» Work instruction
Word for word, transcribe the listing that follows, minus any pictures.

» Material shown
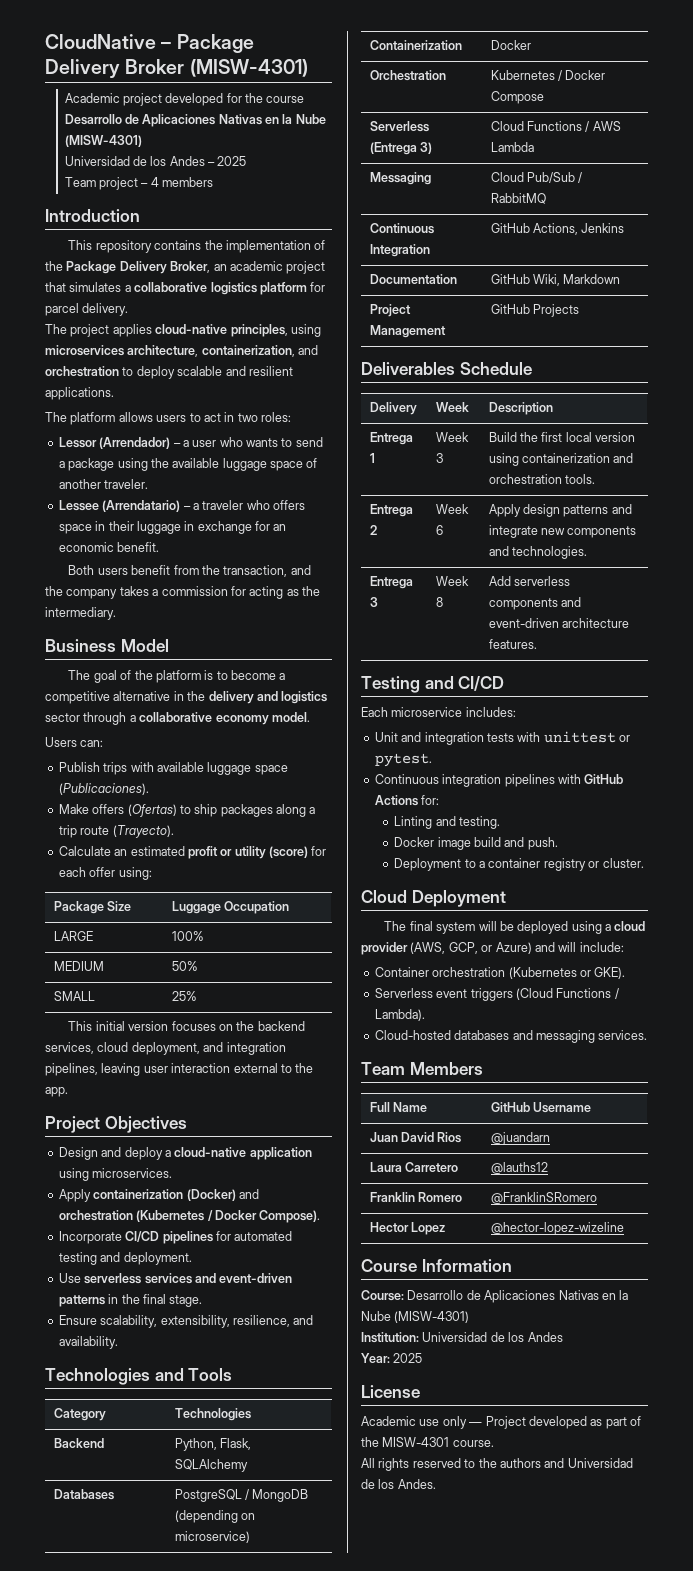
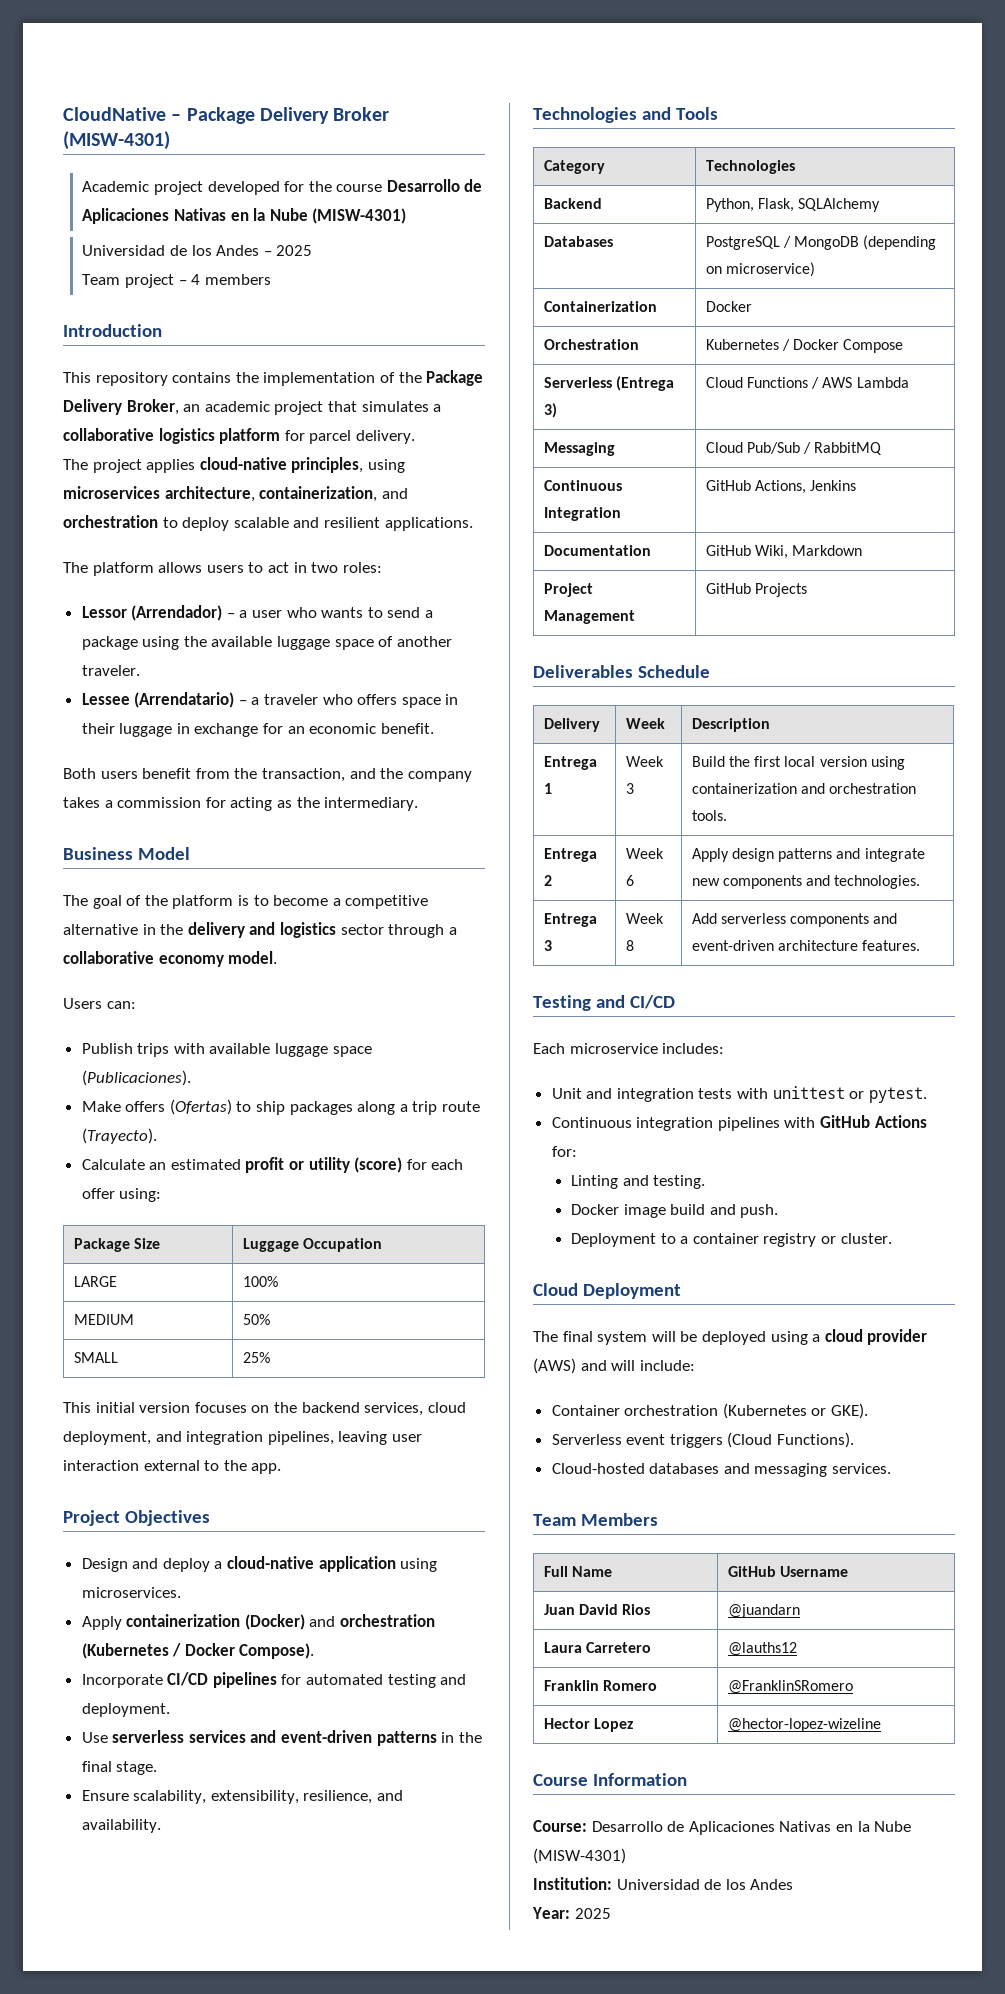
- The final system will be deployed using a cloud provider (AWS, GCP, or Azure) and will include:
+ The final system will be deployed using a cloud provider (AWS) and will include:
- Serverless event triggers (Cloud Functions / Lambda).
+ Serverless event triggers (Cloud Functions).
- License
- Academic use only — Project developed as part of the MISW-4301 course.
- All rights reserved to the authors and Universidad de los Andes.

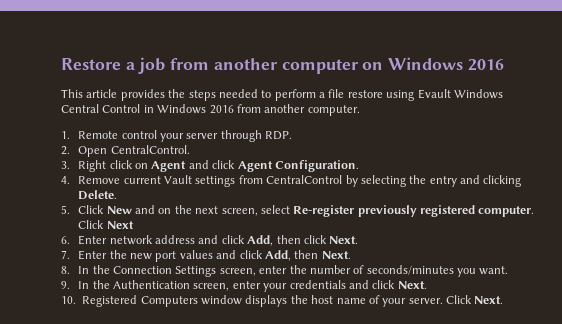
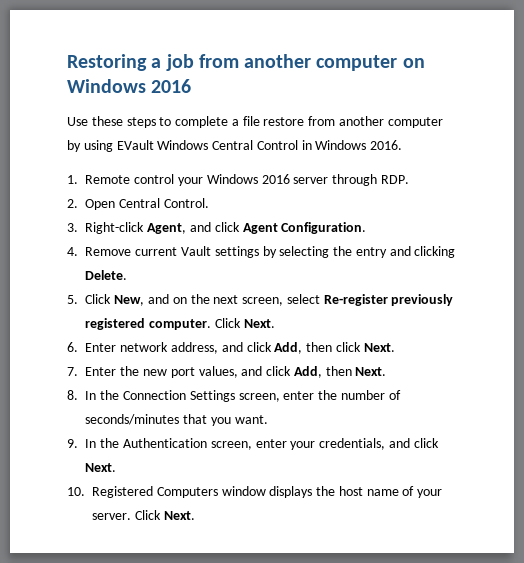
- Restore a job from another computer on Windows 2016
+ Restoring a job from another computer on Windows 2016
- This article provides the steps needed to perform a file restore using Evault Windows Central Control in Windows 2016 from another computer.
+ Use these steps to complete a file restore from another computer by using EVault Windows Central Control in Windows 2016.
- 1. Remote control your server through RDP.
+ 1. Remote control your Windows 2016 server through RDP.
- 2. Open CentralControl.
+ 2. Open Central Control.
- 3. Right click on Agent and click Agent Configuration.
+ 3. Right-click Agent, and click Agent Configuration.
- 4. Remove current Vault settings from CentralControl by selecting the entry and clicking Delete.
+ 4. Remove current Vault settings by selecting the entry and clicking Delete.
- 5. Click New and on the next screen, select Re-register previously registered computer. Click Next
+ 5. Click New, and on the next screen, select Re-register previously registered computer. Click Next.
- 6. Enter network address and click Add, then click Next.
+ 6. Enter network address, and click Add, then click Next.
- 7. Enter the new port values and click Add, then Next.
+ 7. Enter the new port values, and click Add, then Next.
- 8. In the Connection Settings screen, enter the number of seconds/minutes you want.
+ 8. In the Connection Settings screen, enter the number of seconds/minutes that you want.
- 9. In the Authentication screen, enter your credentials and click Next.
+ 9. In the Authentication screen, enter your credentials, and click Next.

» Exercise output
- The final system will be deployed using a cloud provider (AWS, GCP, or Azure) and will include:
+ The final system will be deployed using a cloud provider (AWS) and will include:
- Serverless event triggers (Cloud Functions / Lambda).
+ Serverless event triggers (Cloud Functions).
- License
- Academic use only — Project developed as part of the MISW-4301 course.
- All rights reserved to the authors and Universidad de los Andes.

- Restore a job from another computer on Windows 2016
+ Restoring a job from another computer on Windows 2016
- This article provides the steps needed to perform a file restore using Evault Windows Central Control in Windows 2016 from another computer.
+ Use these steps to complete a file restore from another computer by using EVault Windows Central Control in Windows 2016.
- 1. Remote control your server through RDP.
+ 1. Remote control your Windows 2016 server through RDP.
- 2. Open CentralControl.
+ 2. Open Central Control.
- 3. Right click on Agent and click Agent Configuration.
+ 3. Right-click Agent, and click Agent Configuration.
- 4. Remove current Vault settings from CentralControl by selecting the entry and clicking Delete.
+ 4. Remove current Vault settings by selecting the entry and clicking Delete.
- 5. Click New and on the next screen, select Re-register previously registered computer. Click Next
+ 5. Click New, and on the next screen, select Re-register previously registered computer. Click Next.
- 6. Enter network address and click Add, then click Next.
+ 6. Enter network address, and click Add, then click Next.
- 7. Enter the new port values and click Add, then Next.
+ 7. Enter the new port values, and click Add, then Next.
- 8. In the Connection Settings screen, enter the number of seconds/minutes you want.
+ 8. In the Connection Settings screen, enter the number of seconds/minutes that you want.
- 9. In the Authentication screen, enter your credentials and click Next.
+ 9. In the Authentication screen, enter your credentials, and click Next.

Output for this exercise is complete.